Work to complete: Every line of the records below that has the word "有关详细说明" should be copied.

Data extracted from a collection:
————————

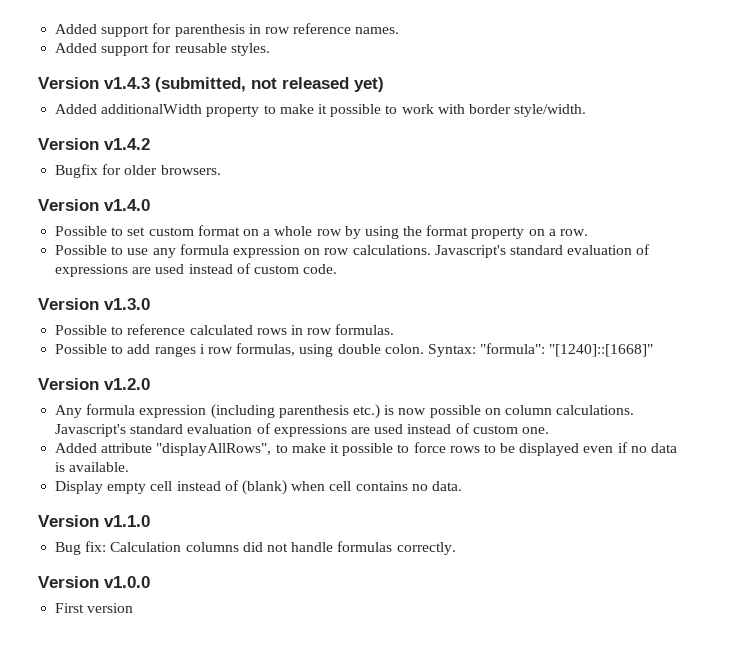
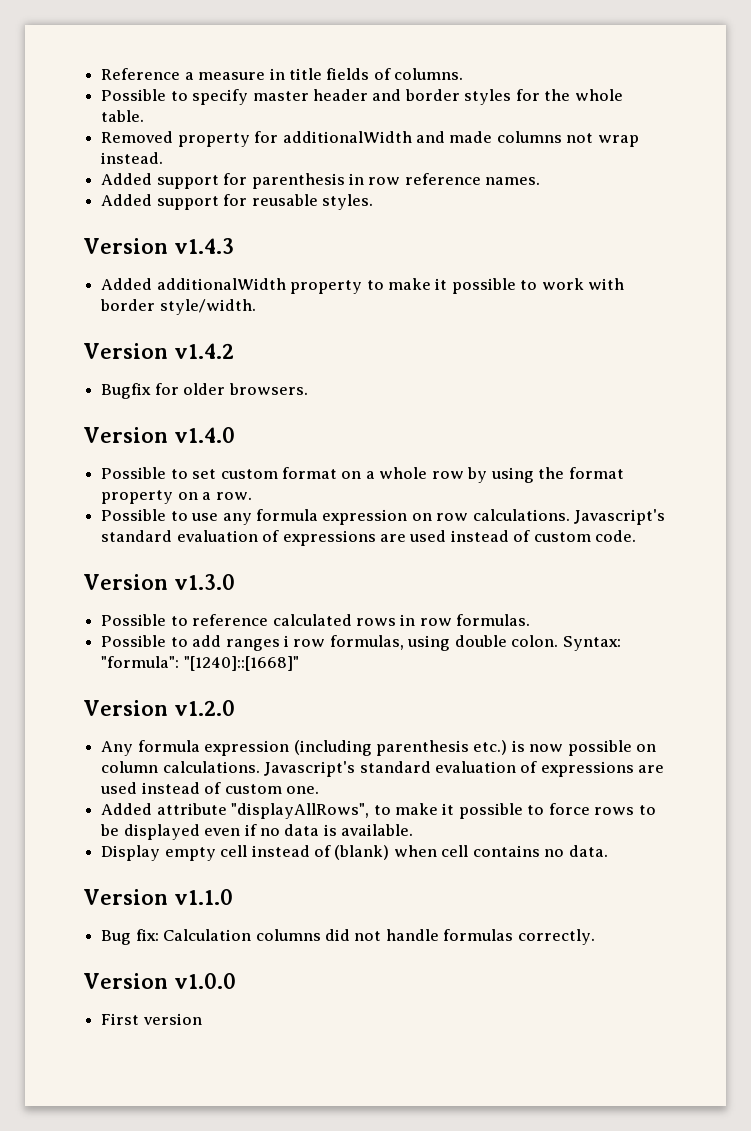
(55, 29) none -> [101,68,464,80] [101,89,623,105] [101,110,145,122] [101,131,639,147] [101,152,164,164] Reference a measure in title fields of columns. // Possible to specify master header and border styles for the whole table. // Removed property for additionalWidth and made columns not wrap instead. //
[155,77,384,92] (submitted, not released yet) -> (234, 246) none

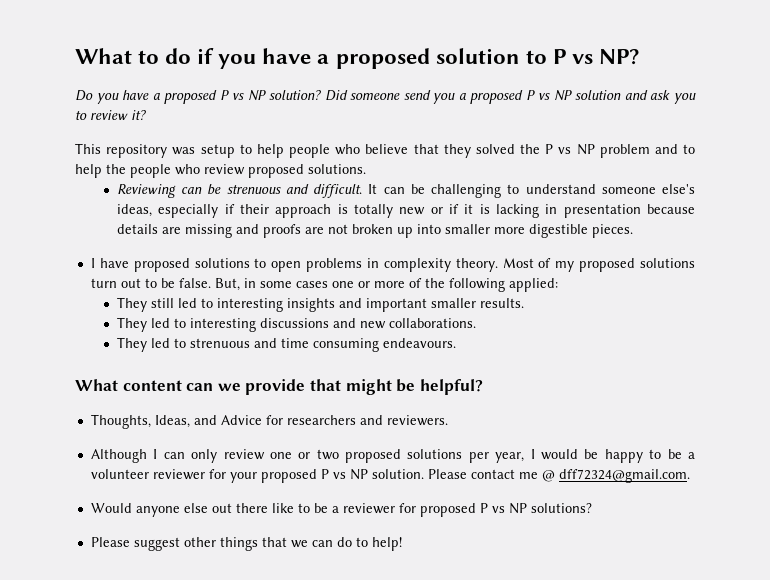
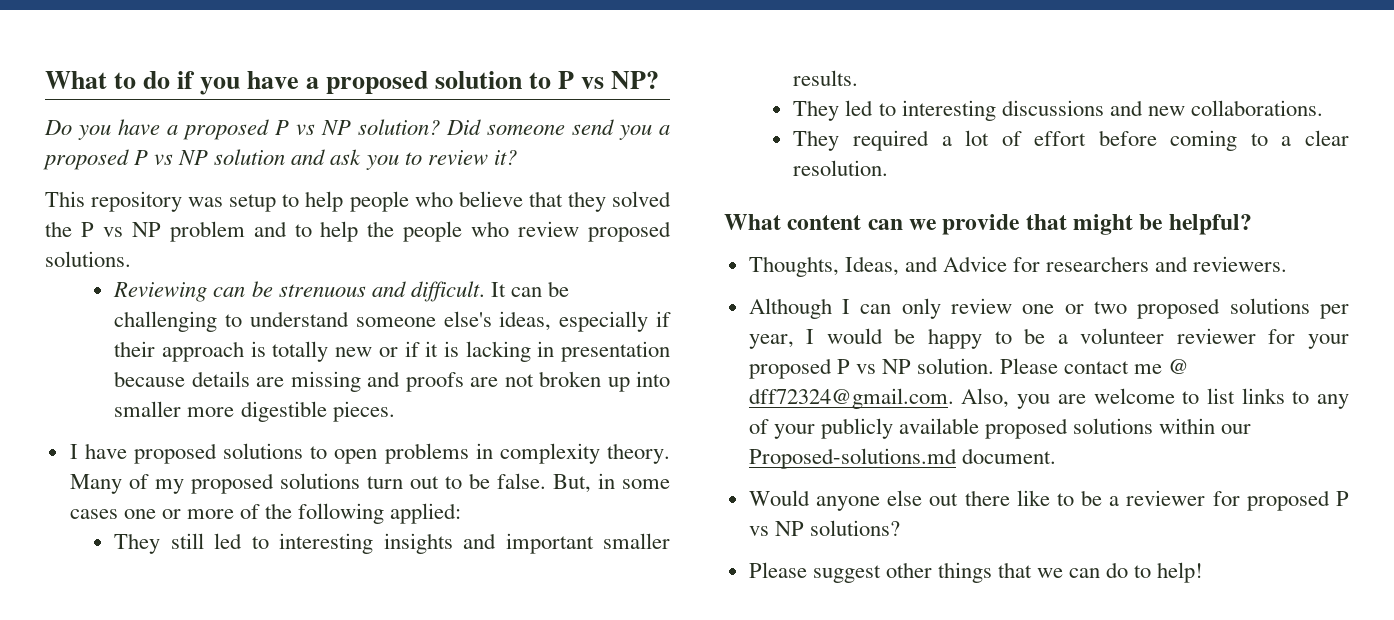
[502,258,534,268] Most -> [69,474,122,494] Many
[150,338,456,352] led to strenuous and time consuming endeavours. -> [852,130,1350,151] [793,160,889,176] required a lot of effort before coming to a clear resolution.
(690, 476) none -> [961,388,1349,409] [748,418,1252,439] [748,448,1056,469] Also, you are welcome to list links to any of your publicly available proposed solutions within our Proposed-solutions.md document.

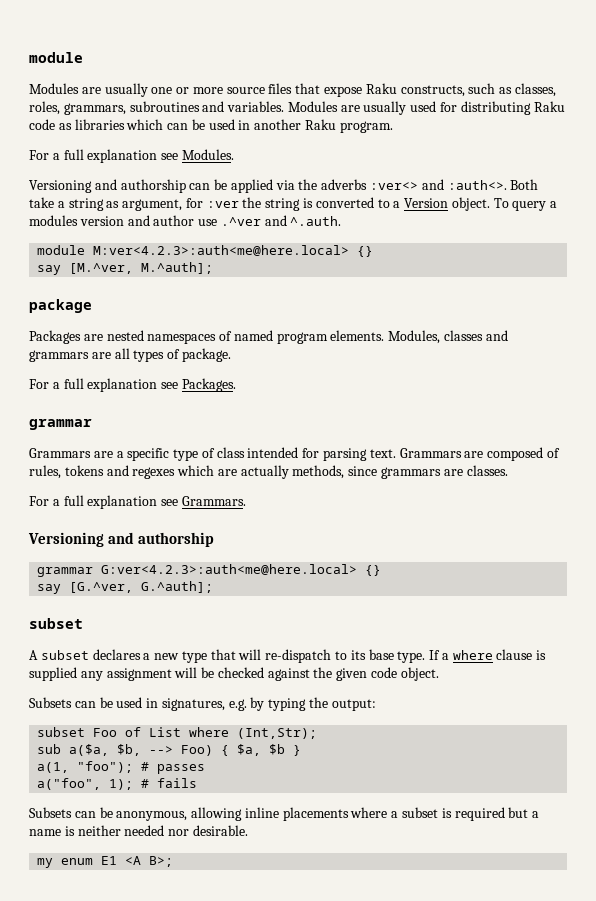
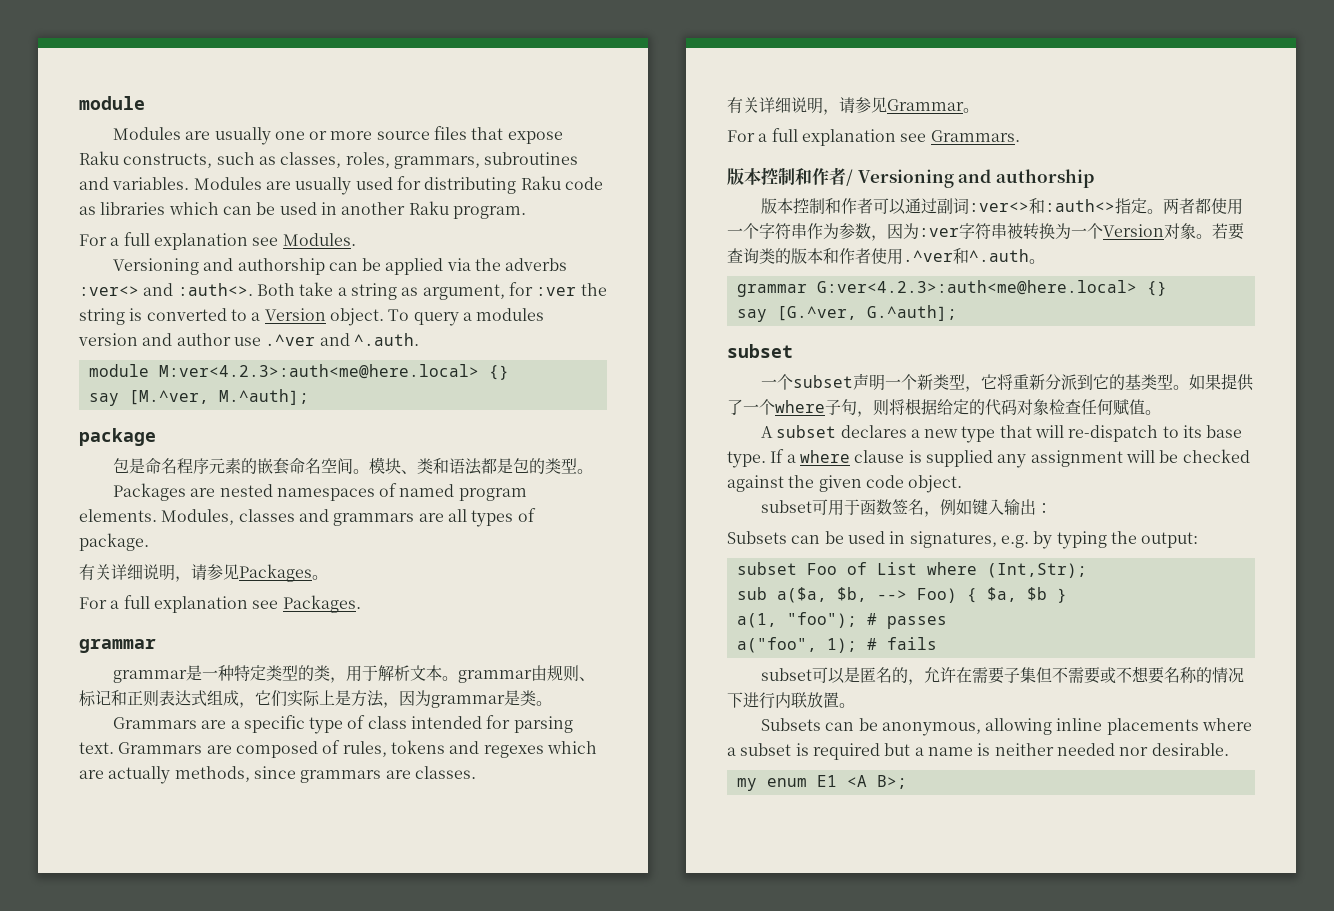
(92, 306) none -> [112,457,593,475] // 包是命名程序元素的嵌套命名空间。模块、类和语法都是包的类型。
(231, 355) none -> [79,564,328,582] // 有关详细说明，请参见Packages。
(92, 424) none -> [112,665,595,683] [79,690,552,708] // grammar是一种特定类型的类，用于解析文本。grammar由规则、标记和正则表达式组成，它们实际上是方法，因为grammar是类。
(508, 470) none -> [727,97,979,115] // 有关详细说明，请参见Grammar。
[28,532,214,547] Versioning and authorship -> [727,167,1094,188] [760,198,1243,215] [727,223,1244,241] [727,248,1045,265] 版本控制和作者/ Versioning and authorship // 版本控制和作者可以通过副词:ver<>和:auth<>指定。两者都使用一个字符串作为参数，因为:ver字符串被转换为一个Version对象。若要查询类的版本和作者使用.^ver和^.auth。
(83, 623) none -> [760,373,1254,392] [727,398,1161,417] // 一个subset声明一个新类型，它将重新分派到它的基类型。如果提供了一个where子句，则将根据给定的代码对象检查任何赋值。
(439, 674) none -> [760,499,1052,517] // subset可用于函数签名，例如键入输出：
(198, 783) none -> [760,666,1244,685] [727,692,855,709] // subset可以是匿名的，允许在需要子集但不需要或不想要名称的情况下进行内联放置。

————————

Answer box:
(231, 355) none -> [79,564,328,582] // 有关详细说明，请参见Packages。
(508, 470) none -> [727,97,979,115] // 有关详细说明，请参见Grammar。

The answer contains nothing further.